As the world watches, with sadness, the news of the flooding in Houston from Hurricane Harvey, I am reminded of another Texas flood that severely damaged a Texas city. This flood wasn’t from a hurricane exactly, but rather like Harvey, the flooding occurred because of too much rain for the ground to handle. Early that September, the remnants of a Category 1 hurricane brought heavy rains to areas of Mexico, as well as the state of Texas, particularly in the San Antonio area. On September 4, a tropical cyclone had developed in the southwestern Gulf of Mexico near the Bay of Campeche. It moved slowly in a general westward direction. Then, the storm reached hurricane intensity on September 7 prior to making landfall south of Tampico, Mexico the following day. The storm weakened over land, and lost cyclonic characteristics later that day, but a nearby high-pressure area forced the remnants of the system northward into Texas. So it was that was on September 7, 1921 in San Antonio, Texas, after some of the heaviest rainfall ever recorded in Texas…at least up to that time…dumped an astounding 23.11 inches of rain in the San Antonio area in less than a day.

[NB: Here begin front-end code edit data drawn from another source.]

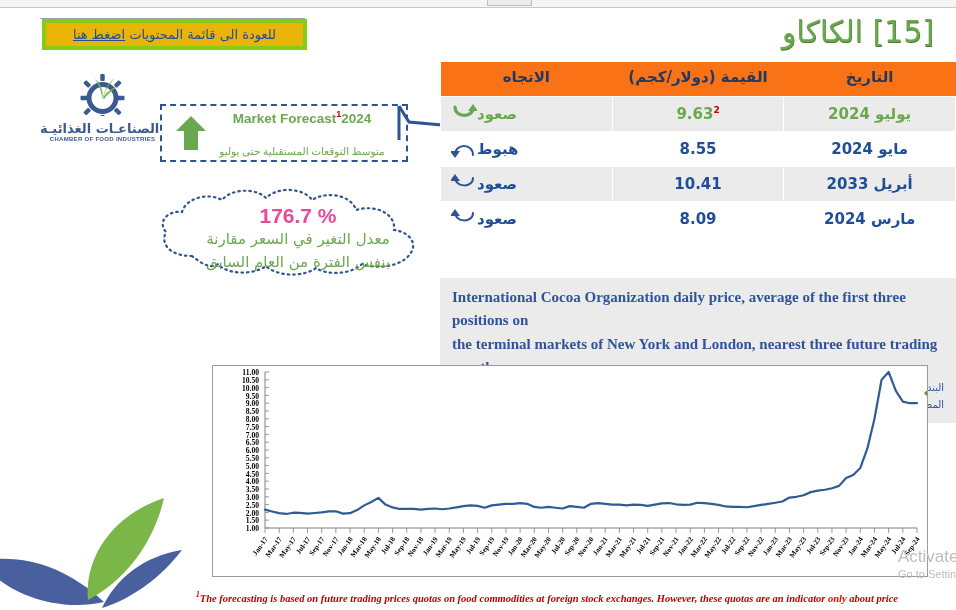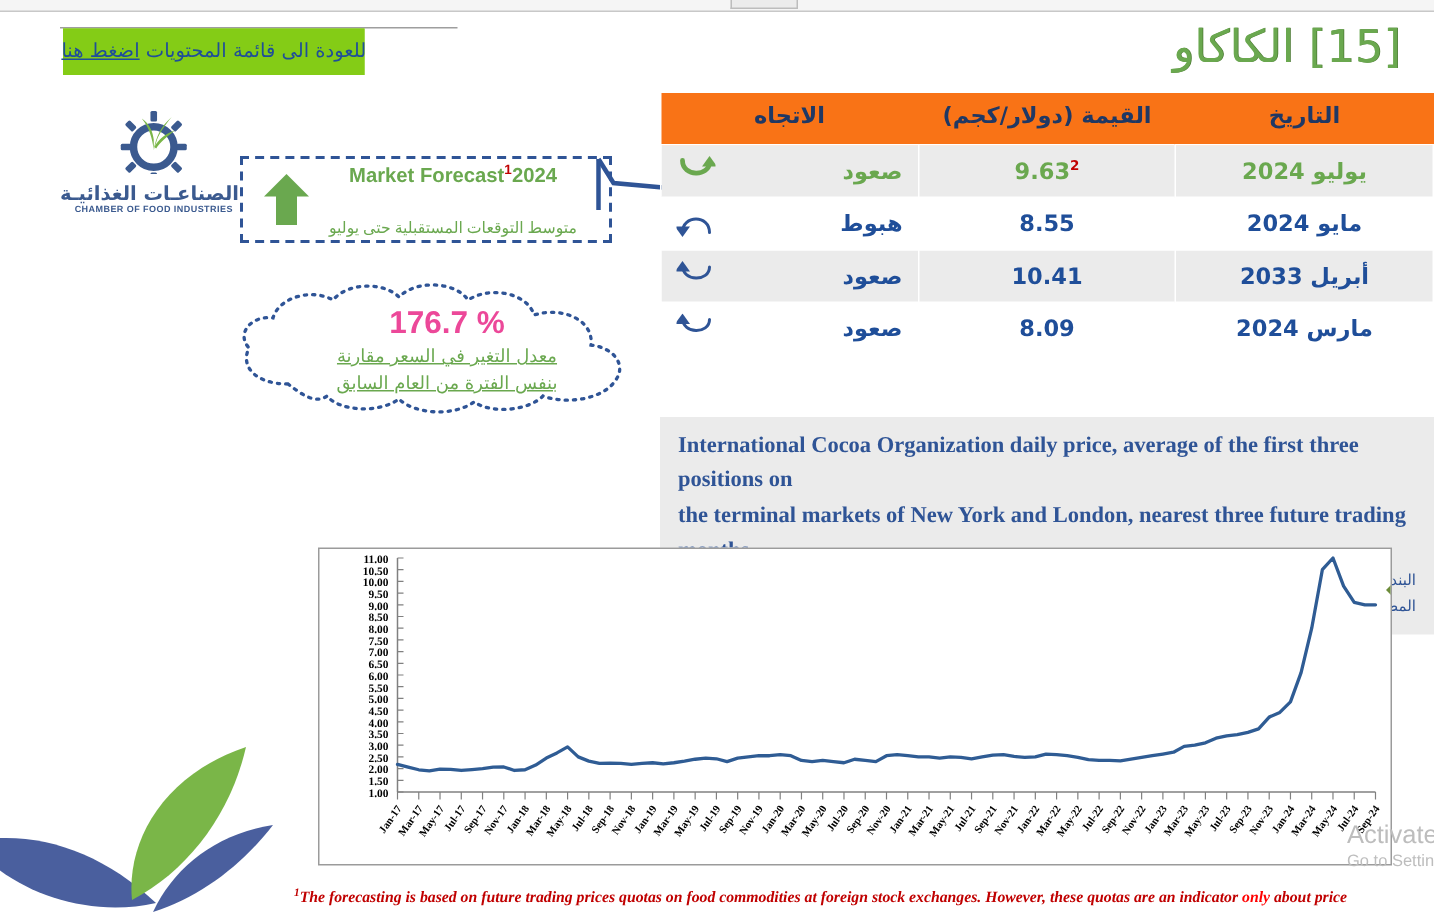"للعودة الى قائمة المحتويات اضغط" .back-box { background: #84cc16 -> #eab308; width: 201px -> 265px }
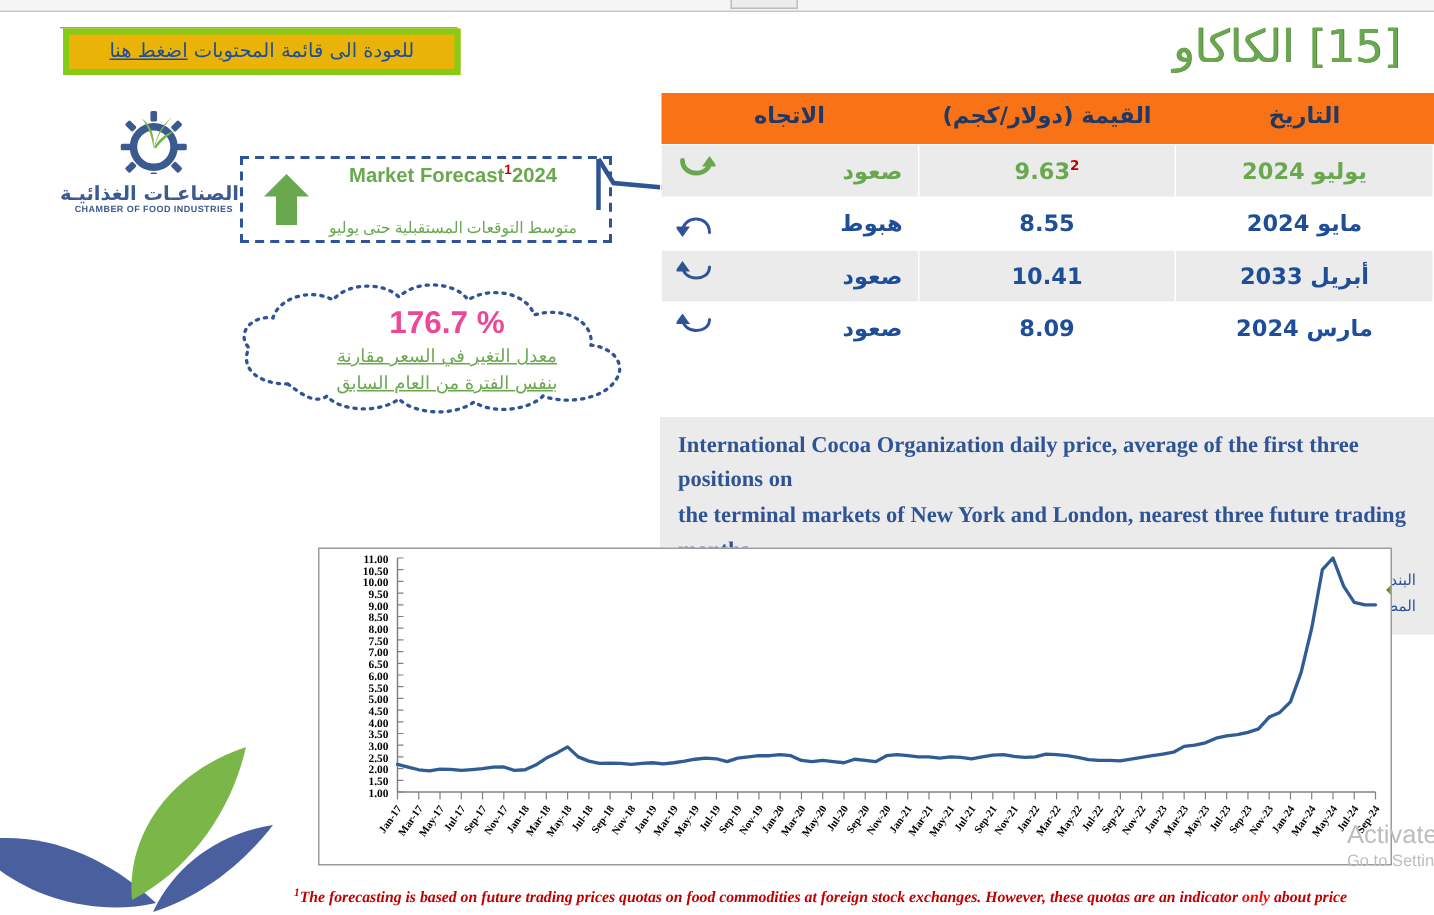"صعود" .trend-cell { gap: 22px -> 0; justify-content: space-between -> flex-end }
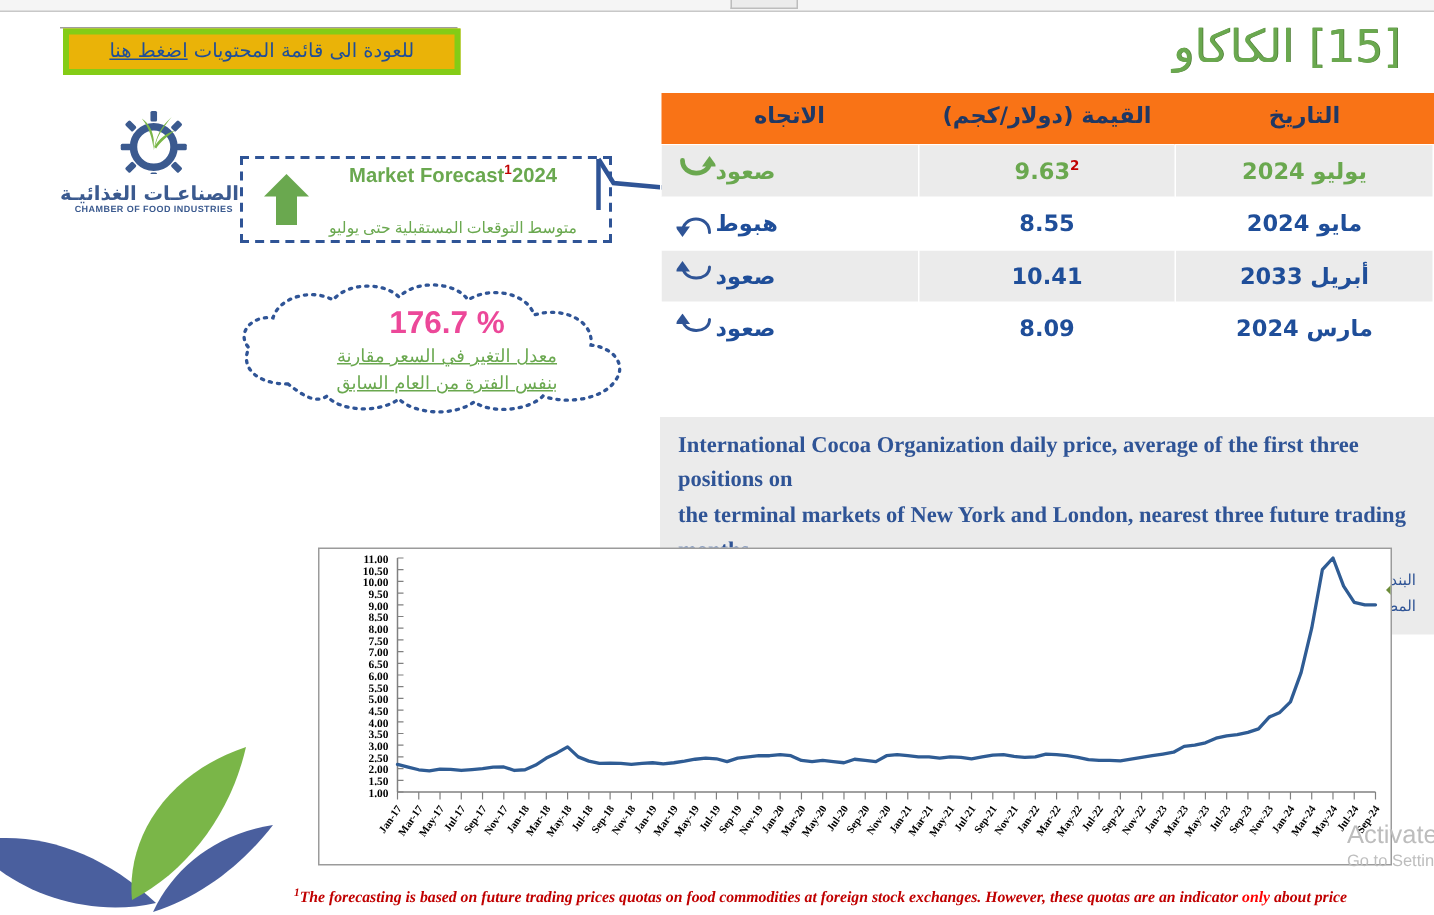"معدل التغير في السعر مقارنة" .cloud-line { font-size: 12px -> 15px; text-decoration: underline -> none }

In some areas of Texas, the rainfall was even worse, but those areas somehow didn’t have the same potential for devastating floods. The precipitation peaked over Central Texas, where the highest rainfall amount measured was 40 inches near Thrall, Texas. This was the fourth highest tropical cyclone-related rainfall total in Texas since record keeping began. Similarly, an observation of 36.40 inches elsewhere in Williamson County, Texas ranked as the sixth-highest tropical cyclone-related rainfall total for the state. The high precipitation totals set nationwide records which would stand for several years. Like Hurricane Harvey, that storm stalled and the rain just kept coming.
The immense amount of rain quickly overwhelmed the San Antonio River that winds through southwest Texas. The area is usually pretty dry, but on that September day, the storm that stalled over Taylor, Texas was a recipe for disaster. It was the heaviest single day of rainfall in the state to that time. Taylor is located 30 miles upstream from San Antonio, so when the flash flood came barreling down, it took aim on San Antonio with a vengeance. Most of the 51 flood victims were trapped in their cars by the surprise flood and drowned. Much like Houston, five to ten feet of water submerged the city’s streets, delaying an evacuation. The city was under water for nearly a week following the flood. The flood damage amounted to at least $5 million in damages in the small city that was San Antonio, at that time. In the aftermath, San Antonio embarked on a 10 year overhaul of its levee system, not knowing for sure that it would really help, but I guess they did what they knew to do.